◆ WHAT YOU WILL DO: In the listing below, locate the lines that hold the string "sans". Copy those lines.

** MATERIAL FOR THIS TASK follows **

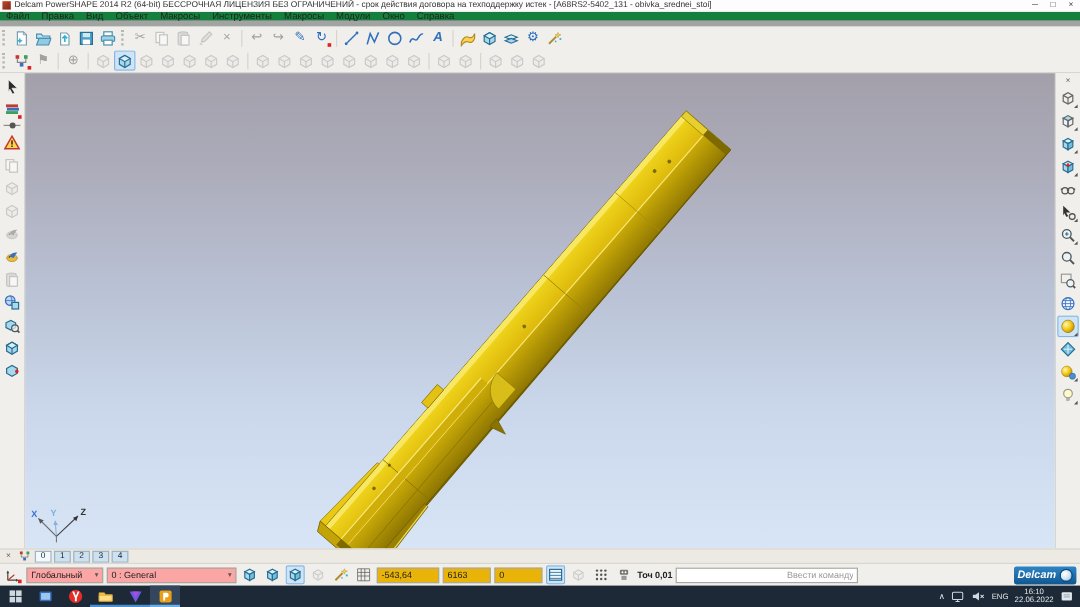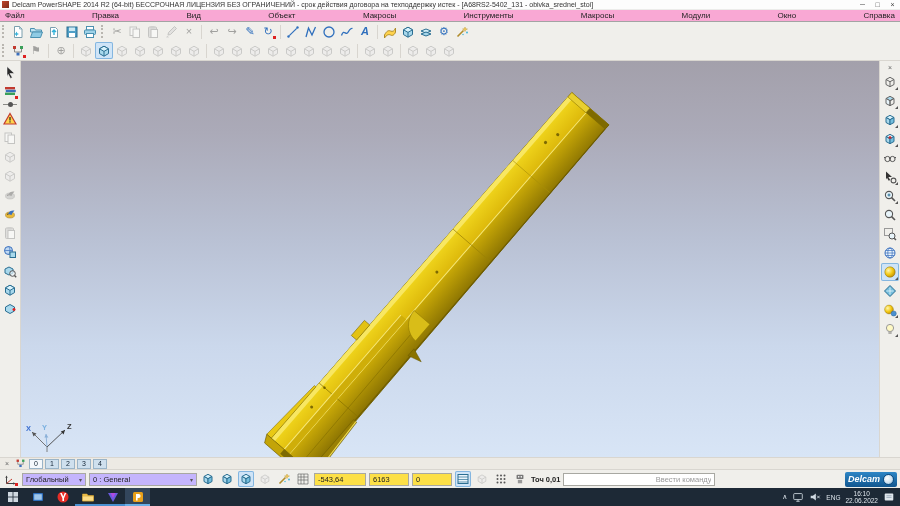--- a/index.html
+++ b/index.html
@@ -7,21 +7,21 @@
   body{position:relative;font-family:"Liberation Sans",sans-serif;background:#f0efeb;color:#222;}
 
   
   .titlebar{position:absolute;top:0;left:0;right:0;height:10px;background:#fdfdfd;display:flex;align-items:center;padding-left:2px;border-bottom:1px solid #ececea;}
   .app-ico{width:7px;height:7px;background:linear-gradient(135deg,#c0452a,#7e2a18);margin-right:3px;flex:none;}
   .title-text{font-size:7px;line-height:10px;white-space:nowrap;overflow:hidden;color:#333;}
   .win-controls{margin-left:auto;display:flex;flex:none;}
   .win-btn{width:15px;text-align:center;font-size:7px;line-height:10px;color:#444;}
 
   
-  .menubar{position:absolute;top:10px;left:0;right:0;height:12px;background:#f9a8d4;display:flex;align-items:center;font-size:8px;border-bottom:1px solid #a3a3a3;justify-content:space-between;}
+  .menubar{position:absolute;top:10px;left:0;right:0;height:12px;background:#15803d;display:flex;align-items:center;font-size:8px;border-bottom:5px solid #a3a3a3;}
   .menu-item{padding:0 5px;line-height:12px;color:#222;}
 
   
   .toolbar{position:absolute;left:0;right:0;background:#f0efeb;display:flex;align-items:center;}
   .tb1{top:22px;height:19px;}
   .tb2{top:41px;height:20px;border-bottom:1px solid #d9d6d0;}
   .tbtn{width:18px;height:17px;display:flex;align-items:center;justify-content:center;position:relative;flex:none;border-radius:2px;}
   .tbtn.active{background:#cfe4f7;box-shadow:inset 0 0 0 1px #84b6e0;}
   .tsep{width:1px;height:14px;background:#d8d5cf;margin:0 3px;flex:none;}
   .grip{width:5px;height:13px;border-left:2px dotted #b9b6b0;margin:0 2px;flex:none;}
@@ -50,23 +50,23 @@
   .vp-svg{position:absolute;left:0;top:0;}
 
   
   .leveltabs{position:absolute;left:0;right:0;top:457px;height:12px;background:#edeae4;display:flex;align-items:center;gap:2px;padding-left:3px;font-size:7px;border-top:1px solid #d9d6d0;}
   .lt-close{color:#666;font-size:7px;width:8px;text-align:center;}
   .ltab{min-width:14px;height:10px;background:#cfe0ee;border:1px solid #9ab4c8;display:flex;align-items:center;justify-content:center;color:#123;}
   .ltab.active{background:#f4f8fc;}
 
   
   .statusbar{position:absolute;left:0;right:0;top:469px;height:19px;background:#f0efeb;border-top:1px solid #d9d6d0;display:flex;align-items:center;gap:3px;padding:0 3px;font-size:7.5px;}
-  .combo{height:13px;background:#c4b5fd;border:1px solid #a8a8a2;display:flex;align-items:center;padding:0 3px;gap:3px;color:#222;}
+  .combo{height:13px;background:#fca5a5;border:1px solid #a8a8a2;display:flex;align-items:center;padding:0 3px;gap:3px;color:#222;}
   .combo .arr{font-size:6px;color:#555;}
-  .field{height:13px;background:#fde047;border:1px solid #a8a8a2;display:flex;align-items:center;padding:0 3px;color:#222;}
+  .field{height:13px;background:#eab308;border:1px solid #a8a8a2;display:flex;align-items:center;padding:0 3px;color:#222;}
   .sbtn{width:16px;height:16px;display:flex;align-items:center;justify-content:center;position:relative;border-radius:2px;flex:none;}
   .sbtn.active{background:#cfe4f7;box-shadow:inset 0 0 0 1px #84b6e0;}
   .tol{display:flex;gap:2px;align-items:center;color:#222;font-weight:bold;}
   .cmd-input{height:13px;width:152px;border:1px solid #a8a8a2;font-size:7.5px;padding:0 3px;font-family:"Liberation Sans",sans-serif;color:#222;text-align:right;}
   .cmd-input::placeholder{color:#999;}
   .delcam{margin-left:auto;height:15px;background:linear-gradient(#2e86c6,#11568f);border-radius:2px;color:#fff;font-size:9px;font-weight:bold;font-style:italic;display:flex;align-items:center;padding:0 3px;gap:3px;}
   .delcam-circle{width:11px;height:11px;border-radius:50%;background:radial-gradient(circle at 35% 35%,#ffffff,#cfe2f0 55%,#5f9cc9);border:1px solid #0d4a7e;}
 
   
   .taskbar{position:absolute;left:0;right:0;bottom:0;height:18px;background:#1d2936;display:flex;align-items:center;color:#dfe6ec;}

** End of MATERIAL FOR THIS TASK **

◆ REPLY TO THE EXERCISE:
   body{position:relative;font-family:"Liberation Sans",sans-serif;background:#f0efeb;color:#222;}
   .cmd-input{height:13px;width:152px;border:1px solid #a8a8a2;font-size:7.5px;padding:0 3px;font-family:"Liberation Sans",sans-serif;color:#222;text-align:right;}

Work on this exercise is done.